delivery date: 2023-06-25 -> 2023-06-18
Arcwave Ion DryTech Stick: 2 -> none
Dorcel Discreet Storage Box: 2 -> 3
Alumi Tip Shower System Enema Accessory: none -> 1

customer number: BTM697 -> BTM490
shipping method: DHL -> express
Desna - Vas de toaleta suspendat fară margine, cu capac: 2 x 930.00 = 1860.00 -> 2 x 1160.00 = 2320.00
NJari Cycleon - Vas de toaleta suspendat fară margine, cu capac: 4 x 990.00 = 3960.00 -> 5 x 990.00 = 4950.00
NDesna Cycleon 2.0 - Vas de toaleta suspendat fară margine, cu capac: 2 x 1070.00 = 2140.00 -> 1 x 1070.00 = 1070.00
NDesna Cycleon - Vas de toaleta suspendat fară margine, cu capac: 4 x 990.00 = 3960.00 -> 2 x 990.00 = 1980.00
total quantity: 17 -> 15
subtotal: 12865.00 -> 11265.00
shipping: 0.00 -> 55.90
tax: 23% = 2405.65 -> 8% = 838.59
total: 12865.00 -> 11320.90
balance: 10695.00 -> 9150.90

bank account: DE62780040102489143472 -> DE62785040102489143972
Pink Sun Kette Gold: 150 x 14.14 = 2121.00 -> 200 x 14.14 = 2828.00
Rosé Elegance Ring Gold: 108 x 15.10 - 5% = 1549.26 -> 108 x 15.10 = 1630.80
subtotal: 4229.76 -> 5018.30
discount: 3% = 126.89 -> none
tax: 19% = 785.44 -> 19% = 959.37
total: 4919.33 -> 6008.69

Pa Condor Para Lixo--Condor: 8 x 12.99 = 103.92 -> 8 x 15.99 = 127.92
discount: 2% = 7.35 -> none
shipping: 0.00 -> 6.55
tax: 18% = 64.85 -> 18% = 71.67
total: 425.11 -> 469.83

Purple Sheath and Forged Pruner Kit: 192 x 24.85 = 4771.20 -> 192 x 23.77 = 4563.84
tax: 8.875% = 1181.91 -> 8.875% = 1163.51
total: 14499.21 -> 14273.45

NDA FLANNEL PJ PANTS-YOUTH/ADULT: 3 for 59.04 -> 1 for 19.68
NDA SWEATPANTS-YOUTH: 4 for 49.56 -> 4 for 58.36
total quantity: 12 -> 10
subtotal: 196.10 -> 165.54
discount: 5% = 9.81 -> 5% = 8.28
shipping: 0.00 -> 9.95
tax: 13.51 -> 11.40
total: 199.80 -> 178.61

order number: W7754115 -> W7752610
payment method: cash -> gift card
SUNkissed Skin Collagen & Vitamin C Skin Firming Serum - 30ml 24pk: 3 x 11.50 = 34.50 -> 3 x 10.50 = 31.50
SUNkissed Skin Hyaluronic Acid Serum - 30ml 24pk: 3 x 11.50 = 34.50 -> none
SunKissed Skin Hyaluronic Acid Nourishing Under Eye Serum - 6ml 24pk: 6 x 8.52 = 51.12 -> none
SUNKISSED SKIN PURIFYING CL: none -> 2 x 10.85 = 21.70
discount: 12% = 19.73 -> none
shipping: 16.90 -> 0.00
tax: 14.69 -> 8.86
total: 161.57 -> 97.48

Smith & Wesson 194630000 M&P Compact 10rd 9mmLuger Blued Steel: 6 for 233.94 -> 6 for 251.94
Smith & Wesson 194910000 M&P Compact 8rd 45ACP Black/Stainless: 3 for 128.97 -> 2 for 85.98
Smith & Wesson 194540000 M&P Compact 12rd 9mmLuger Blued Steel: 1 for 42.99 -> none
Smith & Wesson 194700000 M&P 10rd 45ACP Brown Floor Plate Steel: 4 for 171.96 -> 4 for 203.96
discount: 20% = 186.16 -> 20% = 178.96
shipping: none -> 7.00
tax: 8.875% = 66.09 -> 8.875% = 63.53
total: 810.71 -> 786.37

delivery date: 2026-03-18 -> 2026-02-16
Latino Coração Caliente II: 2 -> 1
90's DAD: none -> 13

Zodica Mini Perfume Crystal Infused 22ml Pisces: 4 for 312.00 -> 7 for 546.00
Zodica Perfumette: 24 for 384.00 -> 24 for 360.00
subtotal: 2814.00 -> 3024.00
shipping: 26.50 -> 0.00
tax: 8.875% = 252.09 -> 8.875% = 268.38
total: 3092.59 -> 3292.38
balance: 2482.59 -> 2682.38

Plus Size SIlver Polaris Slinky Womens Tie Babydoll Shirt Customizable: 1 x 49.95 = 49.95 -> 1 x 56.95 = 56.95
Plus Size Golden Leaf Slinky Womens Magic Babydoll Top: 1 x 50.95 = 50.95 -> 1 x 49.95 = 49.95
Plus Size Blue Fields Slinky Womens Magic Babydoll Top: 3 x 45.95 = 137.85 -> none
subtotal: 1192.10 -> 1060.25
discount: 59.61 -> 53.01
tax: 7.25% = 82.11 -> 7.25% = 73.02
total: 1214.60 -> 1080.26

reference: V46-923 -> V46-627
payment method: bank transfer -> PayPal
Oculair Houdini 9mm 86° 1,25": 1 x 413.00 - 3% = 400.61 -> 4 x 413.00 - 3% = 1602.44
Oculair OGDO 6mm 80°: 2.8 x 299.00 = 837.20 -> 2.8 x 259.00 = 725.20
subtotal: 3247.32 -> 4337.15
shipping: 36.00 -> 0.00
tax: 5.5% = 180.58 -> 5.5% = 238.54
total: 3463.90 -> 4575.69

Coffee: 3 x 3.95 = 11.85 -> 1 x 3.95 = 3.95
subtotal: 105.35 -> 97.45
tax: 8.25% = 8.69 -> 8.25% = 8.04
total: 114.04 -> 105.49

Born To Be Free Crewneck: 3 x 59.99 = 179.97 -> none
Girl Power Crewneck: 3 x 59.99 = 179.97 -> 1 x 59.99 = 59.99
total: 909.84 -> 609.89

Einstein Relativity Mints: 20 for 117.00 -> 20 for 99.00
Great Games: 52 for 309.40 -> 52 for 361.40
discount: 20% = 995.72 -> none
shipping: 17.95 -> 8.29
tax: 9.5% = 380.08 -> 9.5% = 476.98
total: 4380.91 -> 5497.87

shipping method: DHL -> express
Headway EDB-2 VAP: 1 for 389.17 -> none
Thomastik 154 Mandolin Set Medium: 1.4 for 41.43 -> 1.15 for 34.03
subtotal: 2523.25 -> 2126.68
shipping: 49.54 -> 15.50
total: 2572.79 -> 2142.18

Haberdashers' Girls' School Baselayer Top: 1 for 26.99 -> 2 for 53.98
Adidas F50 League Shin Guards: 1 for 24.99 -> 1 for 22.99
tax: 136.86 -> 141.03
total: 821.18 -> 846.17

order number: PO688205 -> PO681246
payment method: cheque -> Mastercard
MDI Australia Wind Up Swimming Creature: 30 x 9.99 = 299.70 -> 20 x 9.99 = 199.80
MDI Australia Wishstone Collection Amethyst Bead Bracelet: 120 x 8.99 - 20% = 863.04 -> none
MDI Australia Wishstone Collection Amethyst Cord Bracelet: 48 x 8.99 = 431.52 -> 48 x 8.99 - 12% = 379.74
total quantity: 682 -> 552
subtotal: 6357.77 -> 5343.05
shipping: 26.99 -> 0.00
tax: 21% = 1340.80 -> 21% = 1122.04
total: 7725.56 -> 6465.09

**About this exercise**
Filter the entries above down to the lines that contain the word "Hyaluronic".

**The completed task**
SUNkissed Skin Hyaluronic Acid Serum - 30ml 24pk: 3 x 11.50 = 34.50 -> none
SunKissed Skin Hyaluronic Acid Nourishing Under Eye Serum - 6ml 24pk: 6 x 8.52 = 51.12 -> none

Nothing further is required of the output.